As a society, these ideas should lead us away from viewing the poverty problem as a moral one – thinking that those in poverty are lazy or dumb or what have you – to a practical one. We know – or, more accurately, have a strong factual basis to believe – that a bandwidth-taxed individual is liable to make worse decisions, and that those in poverty are, by definition, bandwidth-taxed individuals. Properly considered, the research should lead to a greater level of empathy; we all know what it feels like to be bandwidth taxed – but most of us are fortunate enough to not feel like that all the time. Many aren’t, though.
If you view poverty through this lens, it’s easy to see how specific policy changes could help increase bandwidth and reduce scarcity. One stark example: payday loans. Mullainathan and Shafir put it better than I can:
Many workers, as we saw in chapter 5, resort to payday loans. Yet it’s worth observing that a payday loan is often simply a loan against work that has already been done. The worker who takes a payday loan halfway through the pay cycle has already earned half her paycheck. The need for a loan is largely due to the fact that payment happens with a delay. Why should an employer have workers taking these loans, potentially falling into scarcity traps, taxing bandwidth, and resulting in lower productivity, especially when the employer can himself give pay advances at low cost? How valuable would it be for employers to improve productivity by offering the right financial products and creating bandwidth?
This is a pretty nonideological solution to a politically-fraught issue. There are costs to it, sure, but as the authors point out, it’s easy to see how they could be outweighed by productivity benefits.
Finally, policymakers and policy wonks need to learn how to craft programs that take the already-limited bandwidth of the poor into account:
We treat education as if it were the least invasive solution, an unadulterated good. But with limited bandwidth, this is just not true. While education is undoubtedly a good thing, we treat it as if it comes with no price tag for the poor. But in fact, bandwidth comes at a high cost: either the person will not focus, and our effort will have been in vain, or he will focus, but then there is a bandwidth tax to pay. When the person actually focuses on the training or the incentives, what is he not focusing on? Is that added class really worth what little quality time he managed to spend reading or with his children?
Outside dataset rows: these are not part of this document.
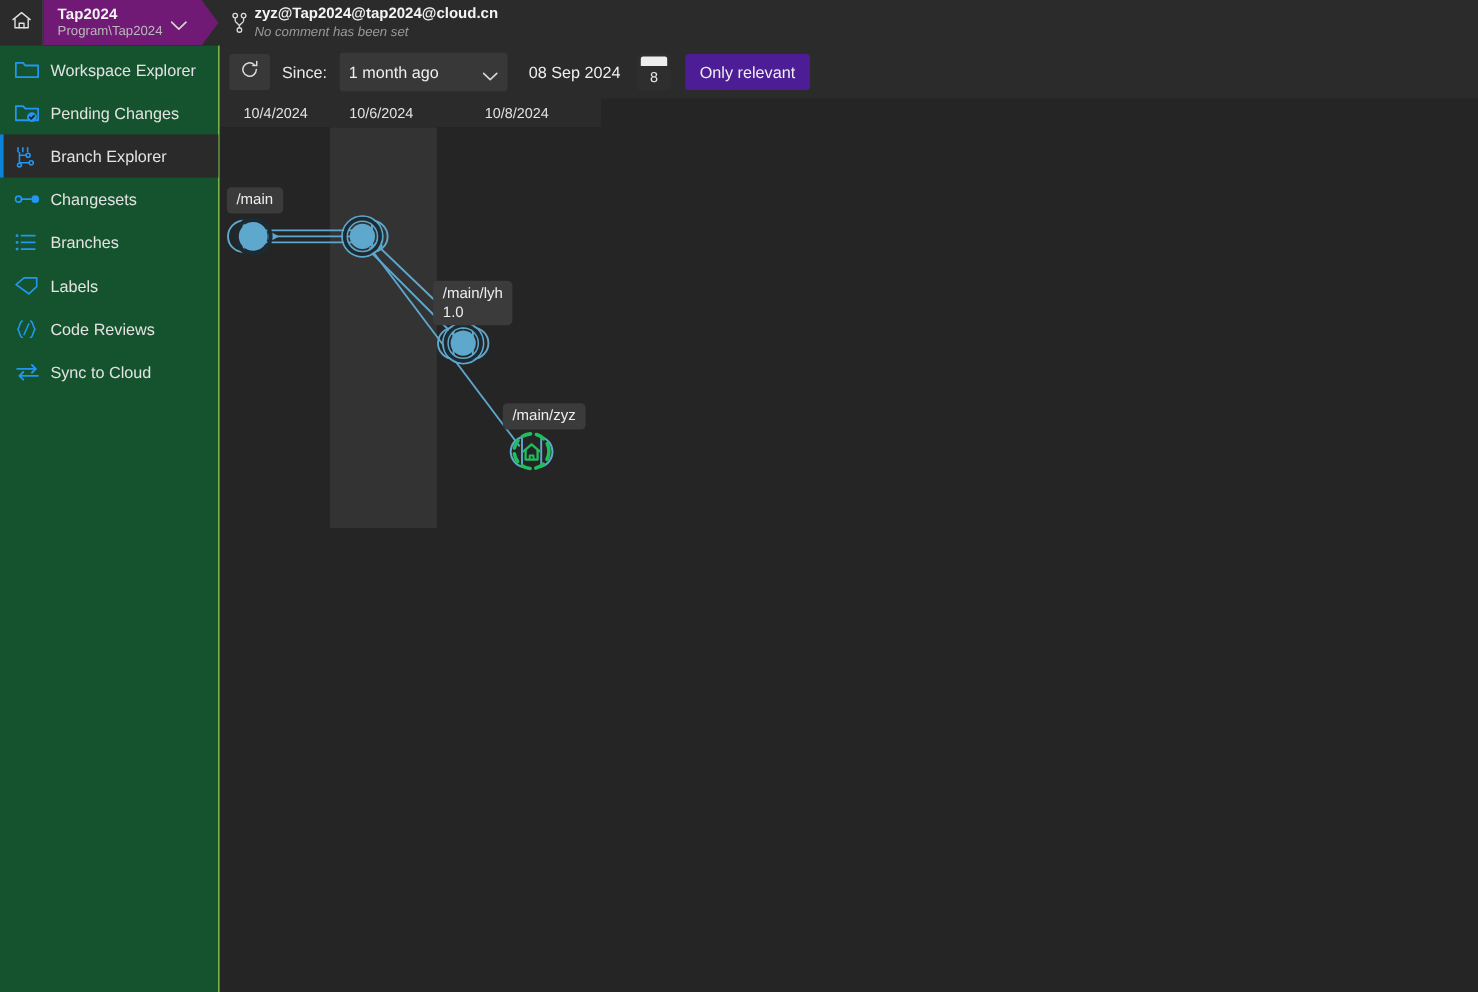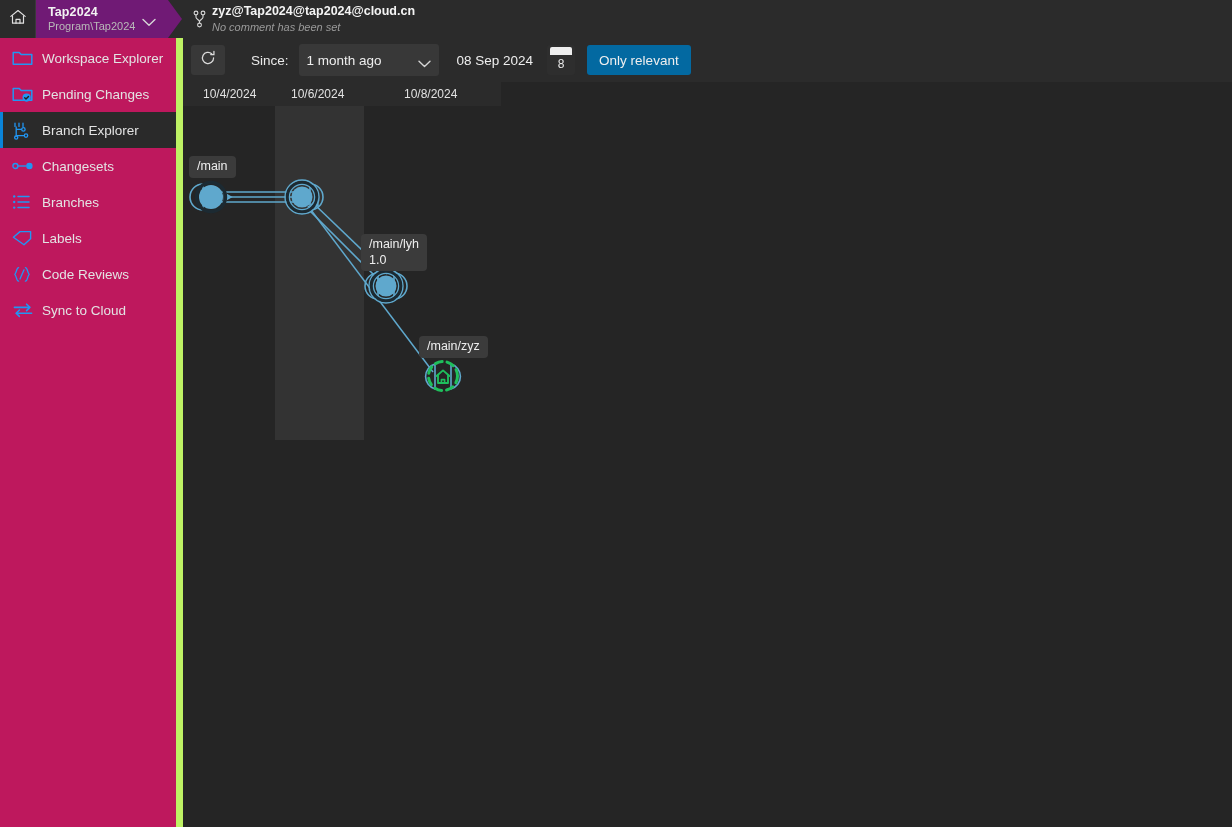--- a/index.html
+++ b/index.html
@@ -40,7 +40,7 @@
   
   .sidebar {
     position: absolute; left: 0; top: 38px; width: 183px; height: 789px;
-    background: #be185d; border-right: 7px solid #bef264;
+    background: #14532d; border-right: 1px solid #bef264;
     padding-top: 2px;
     text-align: center;
   }

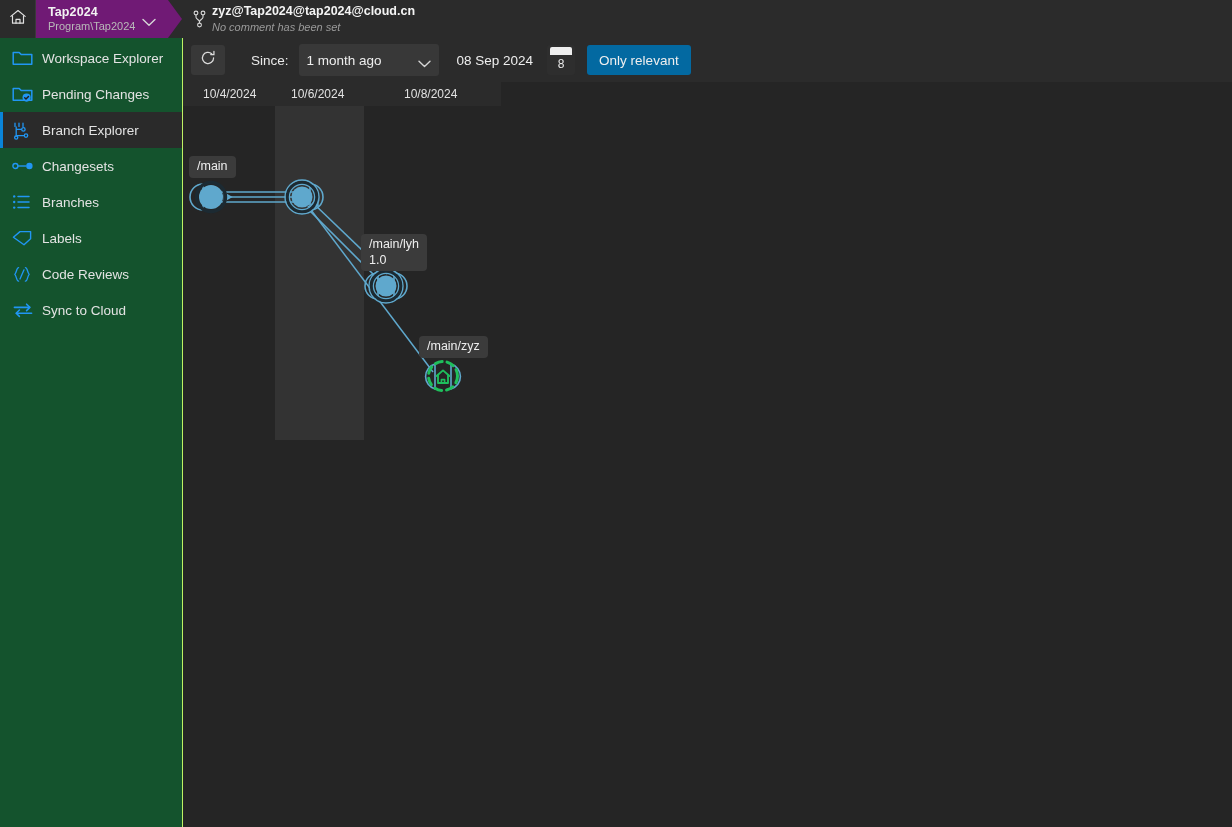--- a/index.html
+++ b/index.html
@@ -64,7 +64,7 @@
     width: 34px; height: 30px; background: #383838; border-radius: 3px;
     display: flex; align-items: center; justify-content: center; cursor: pointer;
   }
-  .since-label { font-size: 13.5px; color: #e9e9e9; margin-left: 26px; margin-right: 10px; }
+  .since-label { font-size: 13.5px; color: #e9e9e9; margin-left: 10px; margin-right: 10px; }
   .since-select {
     width: 140px; height: 32px; background: #383838; border-radius: 3px;
     display: flex; align-items: center; padding: 0 8px; cursor: pointer;

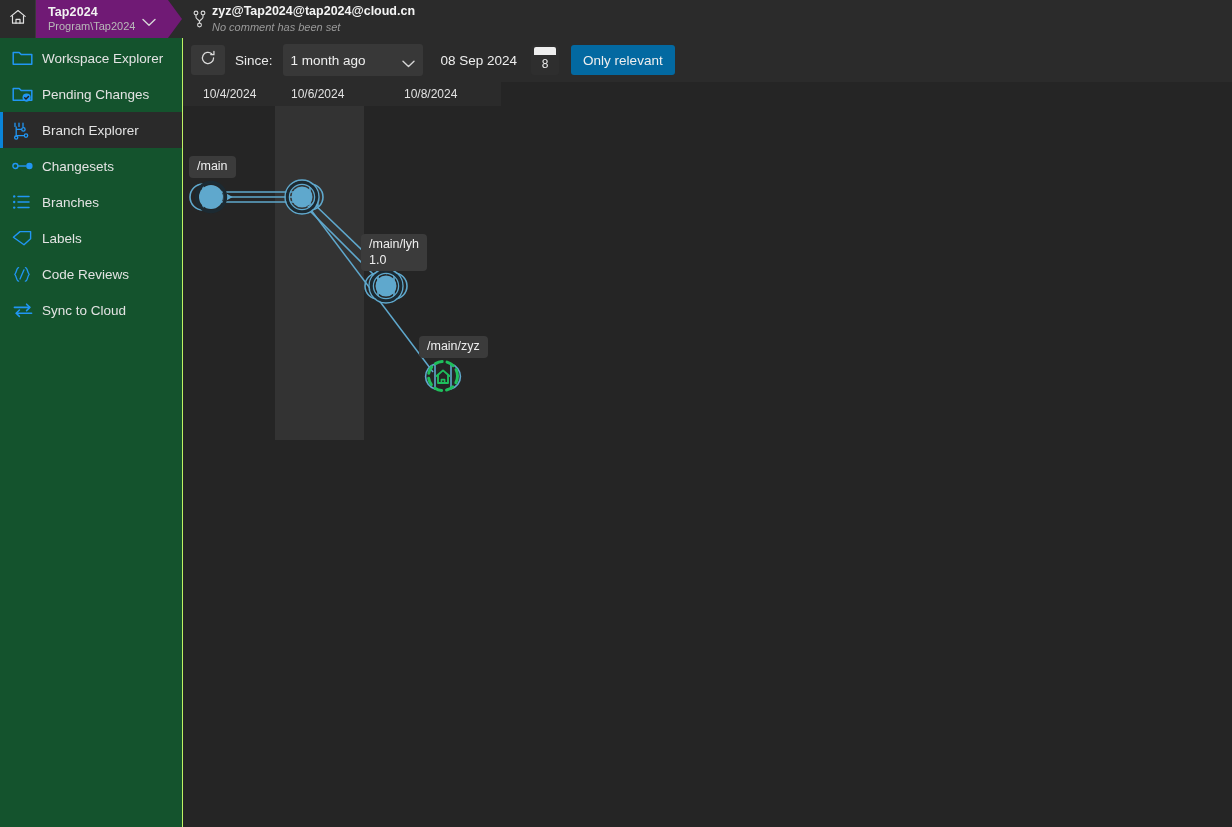--- a/index.html
+++ b/index.html
@@ -87,7 +87,7 @@
              background: #eeeeee; border-radius: 2px 2px 0 0; }
   .cal-num { font-size: 12px; color: #e9e9e9; }
   .only-relevant {
-    margin-left: 12px; height: 30px; background: #0369a1; border-radius: 3px;
+    margin-left: 12px; height: 30px; background: #4c1d95; border-radius: 3px;
     display: flex; align-items: center; padding: 0 12px; cursor: pointer;
   }
   .only-relevant span { font-size: 13.5px; color: #efefef; }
There are hidden costs to taxing bandwidth.
Scarcity is a problem we all face, in one form or another. And we face it together, too, as a society. Read this book and you’ll have a much better understanding of it.
 Though, in those cases, neither the paper nor the studying is as good as it would be sans procrastination
 You may recognize this idea as “ego depletion,” Roy Baumeister’s model for how willpower is reduced when people are faced with difficult decisions. In this model, willpower is a muscle that can be used, depleted, replenished (with a sugary treat, say), and strengthened over time
 You know – and likely loathe – these:
 As an aside, if you’ve worked in international development in any sector, you recognize how difficult education/”sensitization” (for those in east Africa) is. Add bandwidth to the long list of reasons why.